INSTRUCTIONS FOR THE TASK
Write out the records below exactly as they appear, skipping each picture.

THE DATA
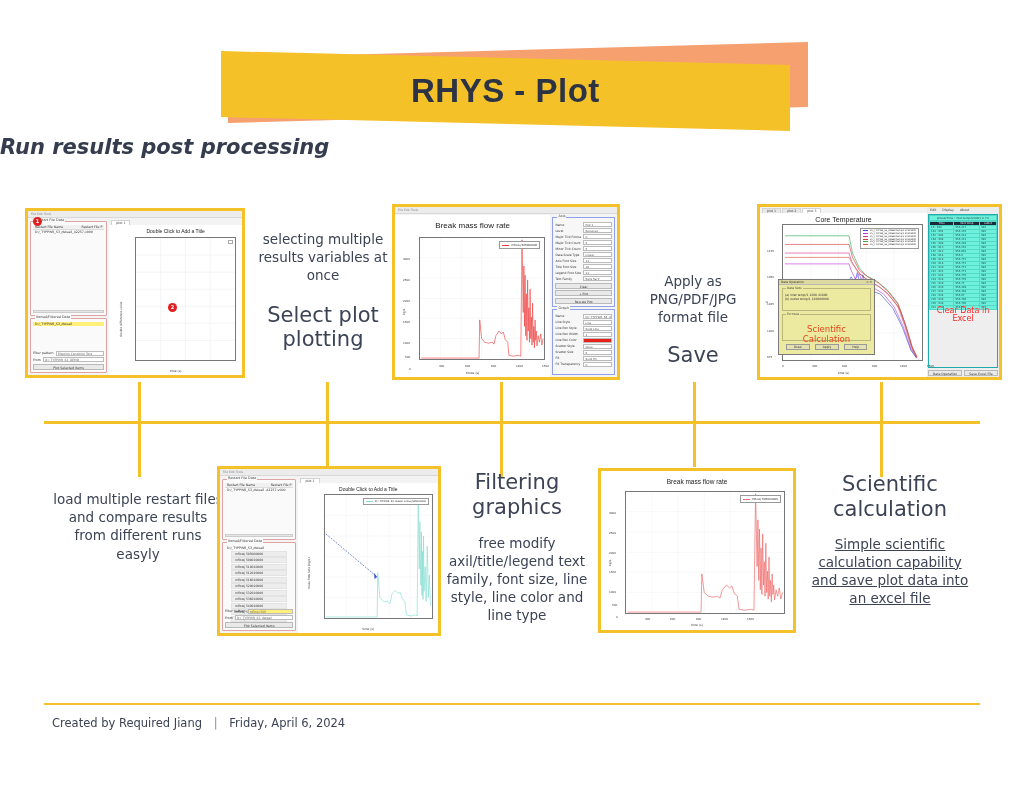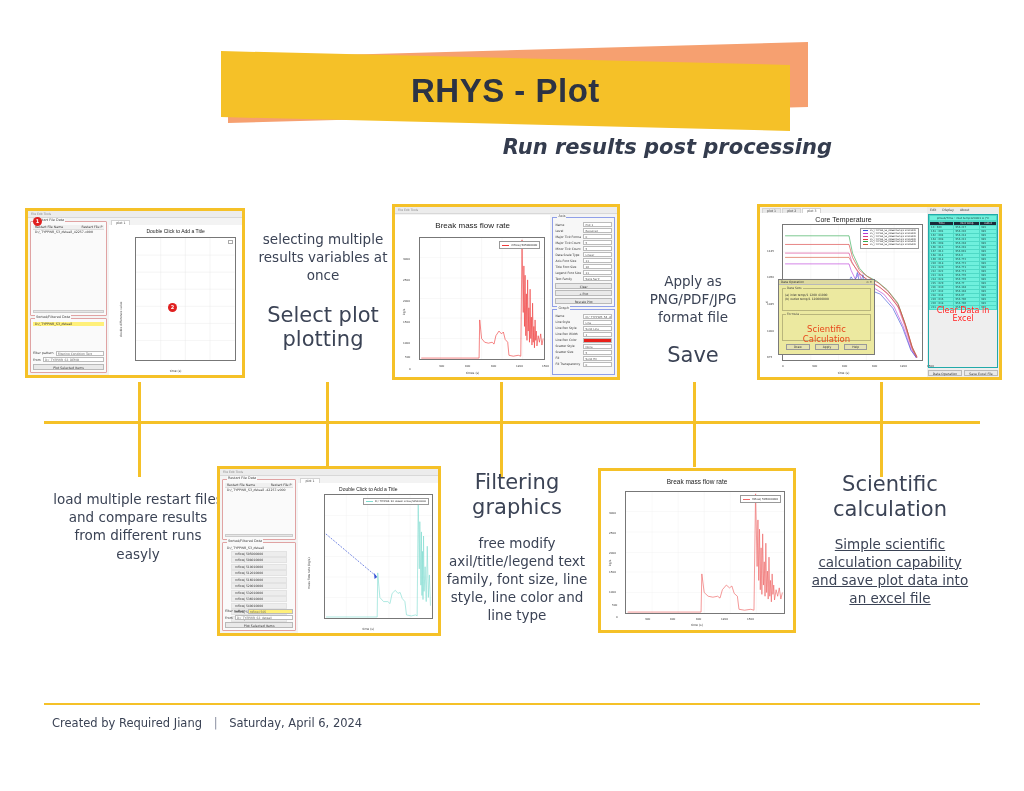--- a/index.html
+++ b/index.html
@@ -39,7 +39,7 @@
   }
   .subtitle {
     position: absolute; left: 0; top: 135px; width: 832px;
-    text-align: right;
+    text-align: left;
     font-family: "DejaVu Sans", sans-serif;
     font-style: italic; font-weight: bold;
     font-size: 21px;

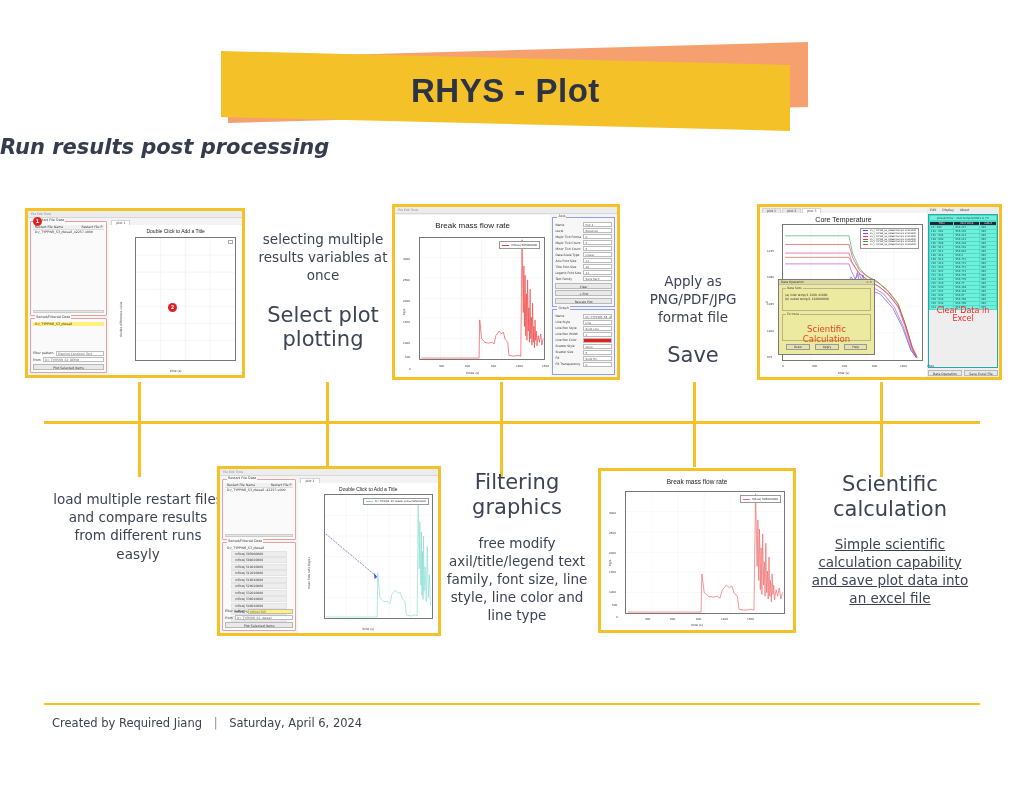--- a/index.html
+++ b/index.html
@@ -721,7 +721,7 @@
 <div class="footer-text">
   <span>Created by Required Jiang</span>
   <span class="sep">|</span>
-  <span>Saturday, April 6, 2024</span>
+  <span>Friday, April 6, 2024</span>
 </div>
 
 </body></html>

ANSWER
--- a/index.html
+++ b/index.html
@@ -39,7 +39,7 @@
   }
   .subtitle {
     position: absolute; left: 0; top: 135px; width: 832px;
-    text-align: right;
+    text-align: left;
     font-family: "DejaVu Sans", sans-serif;
     font-style: italic; font-weight: bold;
     font-size: 21px;

--- a/index.html
+++ b/index.html
@@ -721,7 +721,7 @@
 <div class="footer-text">
   <span>Created by Required Jiang</span>
   <span class="sep">|</span>
-  <span>Saturday, April 6, 2024</span>
+  <span>Friday, April 6, 2024</span>
 </div>
 
 </body></html>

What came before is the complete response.